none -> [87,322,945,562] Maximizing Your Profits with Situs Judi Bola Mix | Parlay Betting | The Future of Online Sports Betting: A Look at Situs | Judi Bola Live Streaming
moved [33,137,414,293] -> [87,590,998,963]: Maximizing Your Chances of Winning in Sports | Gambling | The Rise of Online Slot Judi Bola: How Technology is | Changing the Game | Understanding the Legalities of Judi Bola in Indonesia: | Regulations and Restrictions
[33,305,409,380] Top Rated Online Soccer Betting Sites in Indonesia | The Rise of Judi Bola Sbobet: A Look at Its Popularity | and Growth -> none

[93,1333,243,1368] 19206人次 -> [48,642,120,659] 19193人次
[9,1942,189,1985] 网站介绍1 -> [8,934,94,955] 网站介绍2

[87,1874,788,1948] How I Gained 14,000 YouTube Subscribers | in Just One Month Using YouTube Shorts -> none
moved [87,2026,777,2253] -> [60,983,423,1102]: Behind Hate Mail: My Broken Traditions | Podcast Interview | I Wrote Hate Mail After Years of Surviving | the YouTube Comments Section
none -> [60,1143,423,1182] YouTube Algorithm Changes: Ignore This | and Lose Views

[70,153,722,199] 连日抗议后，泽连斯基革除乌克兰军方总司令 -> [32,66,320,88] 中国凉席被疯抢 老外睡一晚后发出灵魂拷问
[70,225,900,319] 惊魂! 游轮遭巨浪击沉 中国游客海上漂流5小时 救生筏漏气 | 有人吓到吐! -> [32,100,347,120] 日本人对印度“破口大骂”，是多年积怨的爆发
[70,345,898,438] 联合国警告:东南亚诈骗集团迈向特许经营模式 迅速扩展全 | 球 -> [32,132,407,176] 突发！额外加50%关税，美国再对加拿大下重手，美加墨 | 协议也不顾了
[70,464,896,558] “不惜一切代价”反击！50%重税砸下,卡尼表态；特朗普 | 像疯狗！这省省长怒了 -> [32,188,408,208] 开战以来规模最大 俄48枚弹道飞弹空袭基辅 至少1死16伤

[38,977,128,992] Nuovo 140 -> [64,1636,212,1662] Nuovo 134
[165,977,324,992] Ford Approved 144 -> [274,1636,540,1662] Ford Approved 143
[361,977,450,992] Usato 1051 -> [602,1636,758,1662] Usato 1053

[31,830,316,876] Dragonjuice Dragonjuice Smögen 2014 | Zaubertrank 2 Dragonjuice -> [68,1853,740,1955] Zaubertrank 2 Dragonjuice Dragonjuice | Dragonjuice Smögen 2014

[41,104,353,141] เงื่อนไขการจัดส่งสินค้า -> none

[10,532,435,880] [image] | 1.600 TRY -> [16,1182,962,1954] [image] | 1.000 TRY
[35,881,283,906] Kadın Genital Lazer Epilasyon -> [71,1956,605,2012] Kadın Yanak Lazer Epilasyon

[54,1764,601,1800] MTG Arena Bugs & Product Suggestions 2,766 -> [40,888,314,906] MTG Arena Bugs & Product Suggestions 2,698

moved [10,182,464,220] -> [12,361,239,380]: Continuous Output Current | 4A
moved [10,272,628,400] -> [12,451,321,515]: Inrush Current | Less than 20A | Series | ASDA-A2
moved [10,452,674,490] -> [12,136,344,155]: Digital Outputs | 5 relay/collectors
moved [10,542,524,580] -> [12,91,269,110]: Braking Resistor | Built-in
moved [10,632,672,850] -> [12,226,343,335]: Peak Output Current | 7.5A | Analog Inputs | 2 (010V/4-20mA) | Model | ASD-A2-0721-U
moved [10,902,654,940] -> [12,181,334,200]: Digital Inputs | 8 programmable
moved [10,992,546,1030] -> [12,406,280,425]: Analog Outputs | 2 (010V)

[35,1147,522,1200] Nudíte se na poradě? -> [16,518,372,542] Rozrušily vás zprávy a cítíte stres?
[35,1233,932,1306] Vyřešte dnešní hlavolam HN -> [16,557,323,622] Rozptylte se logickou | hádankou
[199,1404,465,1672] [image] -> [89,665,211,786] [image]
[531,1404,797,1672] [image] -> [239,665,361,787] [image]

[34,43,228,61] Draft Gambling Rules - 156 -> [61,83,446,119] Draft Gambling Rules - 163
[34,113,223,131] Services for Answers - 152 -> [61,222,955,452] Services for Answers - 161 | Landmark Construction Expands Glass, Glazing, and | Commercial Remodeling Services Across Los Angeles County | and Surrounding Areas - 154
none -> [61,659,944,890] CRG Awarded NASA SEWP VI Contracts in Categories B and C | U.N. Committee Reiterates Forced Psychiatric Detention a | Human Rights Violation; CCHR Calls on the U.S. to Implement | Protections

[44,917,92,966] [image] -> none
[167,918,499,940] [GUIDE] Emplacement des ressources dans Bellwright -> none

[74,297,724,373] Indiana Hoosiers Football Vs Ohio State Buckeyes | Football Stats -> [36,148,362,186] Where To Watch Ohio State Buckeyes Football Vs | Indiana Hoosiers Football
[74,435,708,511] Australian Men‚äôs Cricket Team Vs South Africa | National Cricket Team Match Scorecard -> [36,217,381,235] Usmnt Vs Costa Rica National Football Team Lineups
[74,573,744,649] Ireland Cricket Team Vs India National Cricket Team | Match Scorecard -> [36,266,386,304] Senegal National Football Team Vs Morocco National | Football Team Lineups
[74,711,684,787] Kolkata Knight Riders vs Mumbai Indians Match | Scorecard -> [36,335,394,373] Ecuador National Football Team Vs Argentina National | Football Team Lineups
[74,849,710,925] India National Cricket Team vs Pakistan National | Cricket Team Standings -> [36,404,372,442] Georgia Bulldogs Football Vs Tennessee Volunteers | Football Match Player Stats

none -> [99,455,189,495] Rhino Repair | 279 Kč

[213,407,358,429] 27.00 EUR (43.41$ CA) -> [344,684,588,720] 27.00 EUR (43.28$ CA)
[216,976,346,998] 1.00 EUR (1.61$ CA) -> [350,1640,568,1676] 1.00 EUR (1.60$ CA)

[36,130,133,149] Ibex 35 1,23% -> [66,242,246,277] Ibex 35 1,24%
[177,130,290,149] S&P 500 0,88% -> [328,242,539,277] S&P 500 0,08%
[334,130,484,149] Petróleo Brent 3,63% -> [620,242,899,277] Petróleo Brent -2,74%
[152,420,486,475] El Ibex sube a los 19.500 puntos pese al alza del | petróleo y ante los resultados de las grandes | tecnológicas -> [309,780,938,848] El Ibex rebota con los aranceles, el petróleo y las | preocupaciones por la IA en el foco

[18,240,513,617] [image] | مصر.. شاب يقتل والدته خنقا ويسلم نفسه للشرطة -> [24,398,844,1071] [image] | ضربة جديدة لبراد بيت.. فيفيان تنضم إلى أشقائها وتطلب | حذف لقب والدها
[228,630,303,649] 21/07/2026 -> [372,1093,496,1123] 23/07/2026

★ ★ ★

Send back exactly the lines of the listing above starting at the one with "[35,881,283,906] Kadın Genital" and ending at the one with "moved [10,182,464,220] ->", inclusive, and no others.

[35,881,283,906] Kadın Genital Lazer Epilasyon -> [71,1956,605,2012] Kadın Yanak Lazer Epilasyon

[54,1764,601,1800] MTG Arena Bugs & Product Suggestions 2,766 -> [40,888,314,906] MTG Arena Bugs & Product Suggestions 2,698

moved [10,182,464,220] -> [12,361,239,380]: Continuous Output Current | 4A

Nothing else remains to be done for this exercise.